Oceans as Wilderness

"Fünfzig Millionen Büffel durchstreiften einst die grünen, hügeligen Weiten Nordamerikas. Mittlerweile wurden sie von Jägern nahezu ausgerottet. Nun treiben diese Jäger ihr Unwesen auch in den blauen Weiten der Meere, so dass bereits 90 Prozent der Hochseefische – darunter auch so einzigartige Exemplare wie der 500 Kilogramm schwere, warmblütige Blauflossenthunfisch – verschwunden sind. Was an Land passiert ist und was wir auf das Äußerste bedauern, könnte sich in den Meeren wiederholen. Wer sich für wild lebende Tiere interessiert, sollte mehr über unsere Ozeane erfahren." – Carl Safina, "Comes a Turtle, Comes the World," Patagonia Winter-Katalog 2006

An Land konnten wir einst sehen, was unberührte Natur bedeutete. Stellen Sie sich das vor: 50 Millionen Büffel. Scharen von Wandertauben verdunkelten die Sonne. Ein spanischer Forscher, der die Küste Kaliforniens hinaufsegelte, beschrieb einen Strand mit Spuren von Grizzlybären, die sich über Wal-Kadaver hergemacht hatten. Mittlerweile sind diese gewaltigen Bestände deutlich reduziert oder gar ausgerottet. Nur ein Rest erinnert uns daran, was einst war, die Tiere und das Land, das wir im Glauben an unerschöpfliche Vorräte zerstört haben. Wir schützen sie mit Hilfe des Artenschutzabkommens, Wildnisgebieten und Jagd- und Fischereigesetzen. Schlussendlich haben wir gelernt, dass wir nicht umhin kommen, das zu tun.

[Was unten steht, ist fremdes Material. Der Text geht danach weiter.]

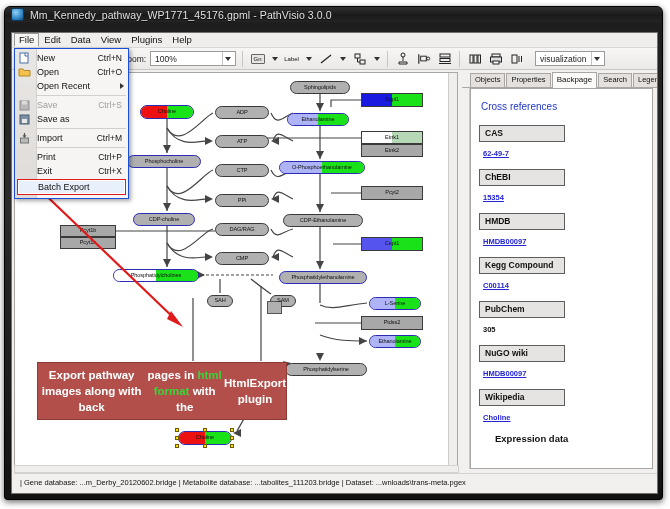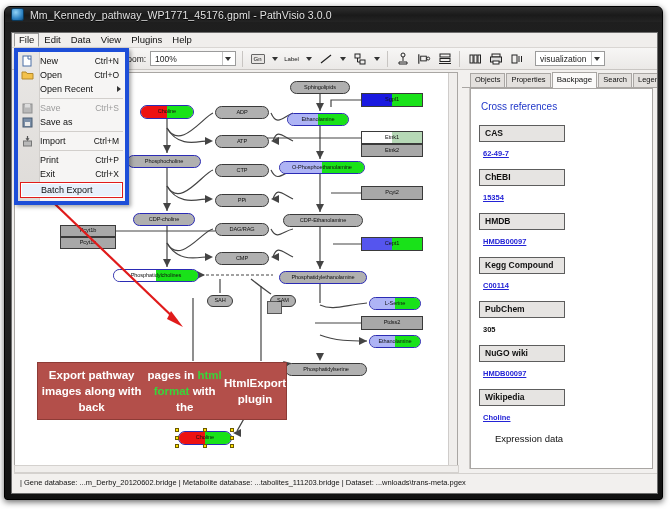--- a/index.html
+++ b/index.html
@@ -136,21 +136,21 @@
     border:1px solid #666; background:#e8e6e4;
     padding:1px 2px; border-radius:1px;
   }
 
   
   .dropdown {
     position: absolute;
     left: 2px; top: 15px;
     width: 115px;
     background: #f6f5f4;
-    border: 4px solid #1d4ed8;
+    border: 1px solid #1d4ed8;
     box-shadow: 2px 2px 4px rgba(0,0,0,.35);
     z-index: 60;
     padding: 2px 0 2px 0;
   }
   .dd-rail {
     position:absolute; left:0; top:0; bottom:0; width: 22px;
     background: linear-gradient(180deg,#e9e7e5,#dedbd8);
     border-right: 1px solid #d2cfcc;
   }
   .dd-row {
@@ -301,21 +301,21 @@
     font-size: 7.5px;
     margin: 4px 0 0 4px;
     color: #2323d6;
     text-decoration: underline;
     display:inline-block;
     font-weight: bold;
     text-align: right;
   }
   .xval.plain { color:#111; text-decoration:none; }
   .expr {
-    font-size: 9.5px; font-weight: normal; color:#111;
+    font-size: 9.5px; font-weight: bold; color:#111;
     padding-left: 16px;
   }
 
   
   .statusbar {
     position: absolute;
     left: 2px; bottom: 2px;
     width: 643px; height: 18px;
     background: #f2f0ee;
     border-top: 1px solid #d4d1ce;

Und nun also das Meer: Im US-Bundesstaat Maine wurde Hummer früher einfach mit einem Haken aus dem seichten Wasser nahe des Ufers herausgefischt. Die Kabeljau-Bestände waren so groß und die Fische so einfach zu fangen, dass sich die Häftlinge (angeblich) beschwerten, weil ihnen der Fisch wöchentlich zu häufig vorgesetzt wurde. Einmal schwammen die Lachse bei ihrer Rückkehr aus dem Meer in solch großer Zahl die Flüsse hinauf, dass die Leute Geschichten erzählt haben, wie sie auf deren Rücken laufen konnten. Überall gab es Marline, Schwertfische, Makos, Blauflossenthunfische, Seeohren im Überfluss.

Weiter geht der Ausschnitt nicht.